Я познакомился со статьей из «Медицинской прессы». Для стороннего читателя статья безупречна. Можно подумать, что г-н Николя Ронер ведет спор с тенями где-нибудь под портиком. Но для меня, знающего теперь всю подноготную дела, статья приобретает иное звучание. В ней нет ни одного слова, которое не было бы направлено против идей г-на Шальгрена и даже — впрочем, и это довольно заметно — против привычек и личности моего дорогого патрона. Проанализируй хотя бы такое место: «По мнению иных, в общем вполне респектабельных ученых, биология будущего должна дремать в пыльных, плохо оборудованных и плохо управляемых лабораториях в ожидании милостей поэтического вдохновения. Мы же, биологи XX века, убеждены, что явления природы надо наблюдать при ярком, холодном свете разума, не измышлять, а именно наблюдать с помощью безупречной аппаратуры и при поддержке верящего нам дисциплинированного народа и т. д. и т. п.» Я не стану приводить других высказывании. Вся статья выдержана в том же духе.
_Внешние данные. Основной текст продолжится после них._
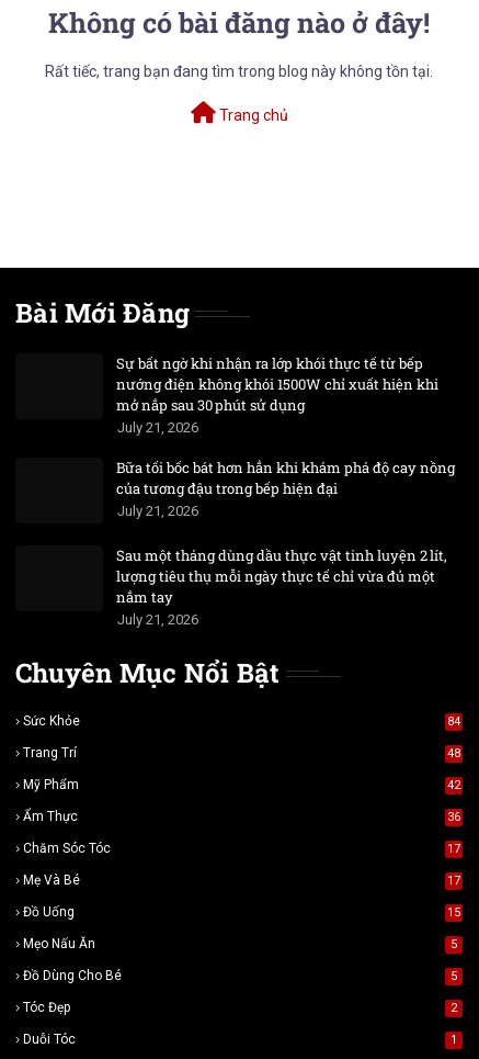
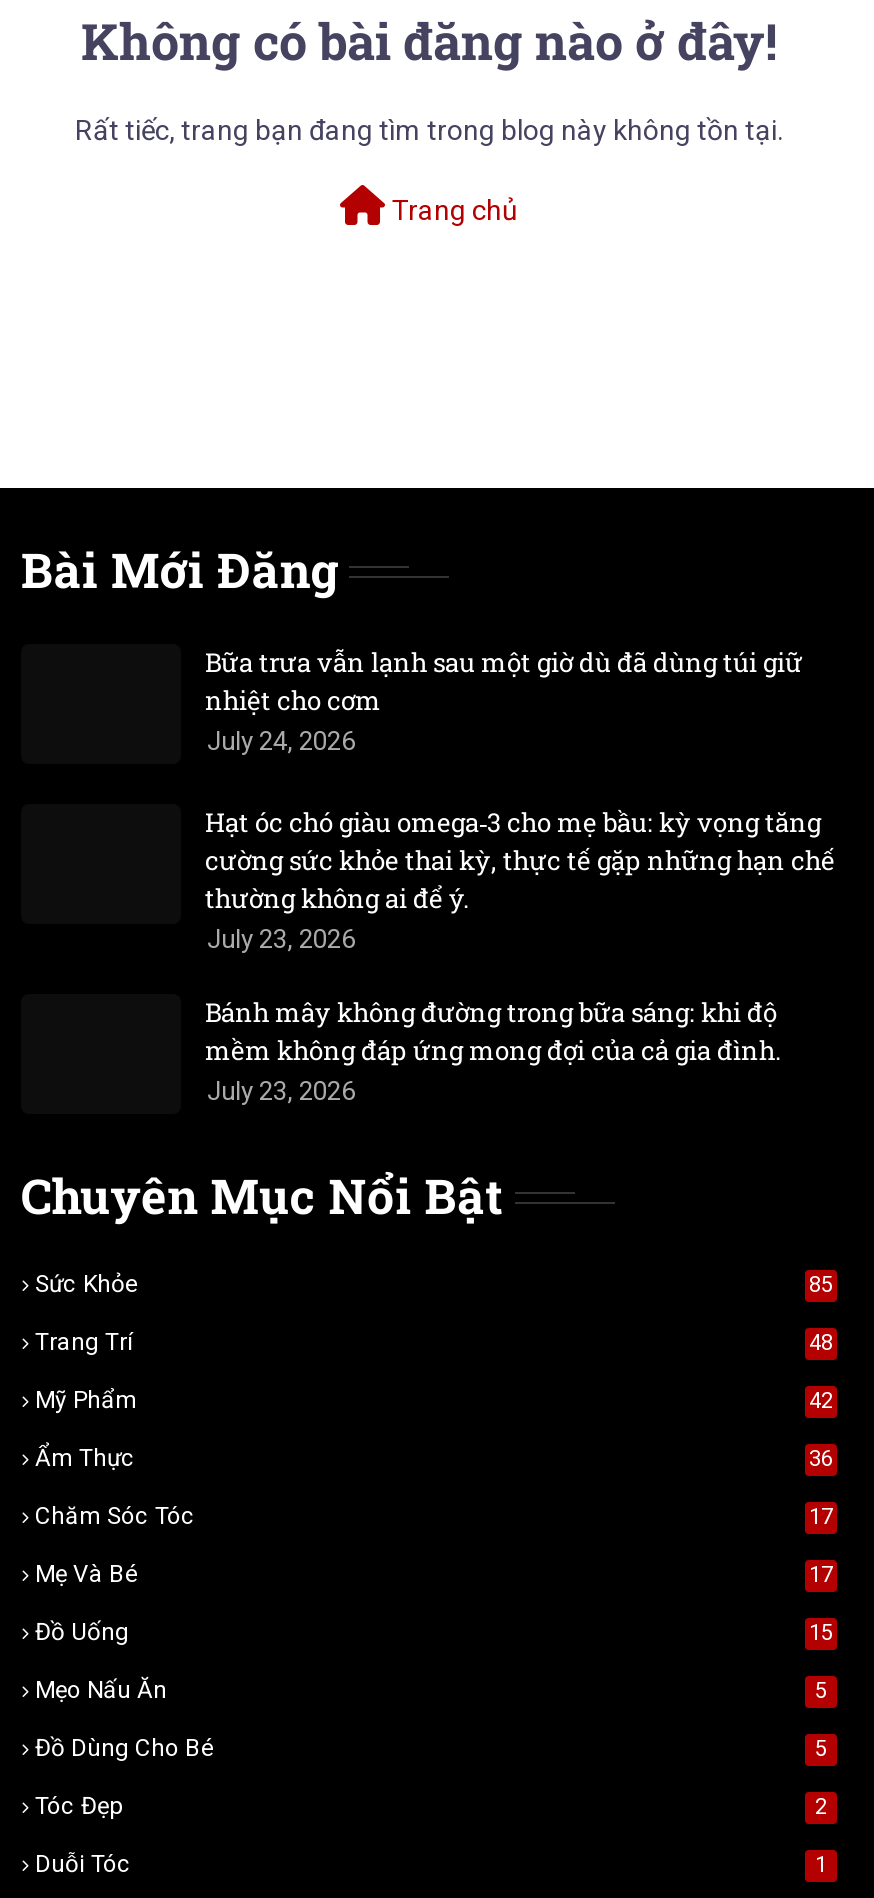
[116,353,438,436] Sự bất ngờ khi nhận ra lớp khói thực tế từ bếp | nướng điện không khói 1500W chỉ xuất hiện khi | mở nắp sau 30 phút sử dụng | July 21, 2026 -> [205,644,803,756] Bữa trưa vẫn lạnh sau một giờ dù đã dùng túi giữ | nhiệt cho cơm | July 24, 2026
[116,458,455,519] Bữa tối bốc bát hơn hẳn khi khám phá độ cay nồng | của tương đậu trong bếp hiện đại | July 21, 2026 -> [205,804,835,954] Hạt óc chó giàu omega‑3 cho mẹ bầu: kỳ vọng tăng | cường sức khỏe thai kỳ, thực tế gặp những hạn chế | thường không ai để ý. | July 23, 2026
[116,545,447,628] Sau một tháng dùng dầu thực vật tinh luyện 2 lít, | lượng tiêu thụ mỗi ngày thực tế chỉ vừa đủ một | nắm tay | July 21, 2026 -> [205,994,781,1106] Bánh mây không đường trong bữa sáng: khi độ | mềm không đáp ứng mong đợi của cả gia đình. | July 23, 2026
[447,714,460,729] 84 -> [809,1272,833,1298] 85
Созыв Биологического конгресса явно обостряет дискуссию, что весьма прискорбно. Не помню, писал ли я тебе об этом Конгрессе — мне столько еще надо тебе сказать. Он должен состояться в Париже, в конце зимы. Этот Конгресс не обычный, а чрезвычайный. Он ставит себе целью доказать с полной наглядностью, объединив ученых различных отраслей науки, что биология основывается в наши дни на химии, на физике, на физиологии,
на медицине, скажем лучше — на всех науках, чтобы не забыть ни одной. Сначала председательствовать на Конгрессе предложили Бертело, который был не только выдающимся ученым, но и министром в отставке, что неизменно льстит французам с их несколько извращенным пристрастием к политическому декоруму. К несчастью, Бертело умер. Обратились к г-ну Ру, который пользуется большой любовью среди народа. Г-н Ру уклонился. Он человек осмотрительный, холодный, прекрасно знающий, что он хочет и чего не хочет. После предварительных переговоров пост был предложен моему патрону Оливье Шальгрену, члену Французского института, члену Академии медицинских наук, профессору Французского коллежа, председателю Общества по рационалистическим изысканиям и т. д. и т. п. Г-н Шальгрен, надо признаться, тут же согласился. В первый день намечено провести торжественное собрание с военным оркестром в Сорбонне, а вечером второго или третьего дня устроить грандиозный банкет в Пале д'Орсэ. Организаторы просили г-на Ронера выступить с речью на этом банкете. Г-н Ронер еще не дал согласия, так как он надеялся председательствовать на Конгрессе. Таково положение вещей в данную минуту.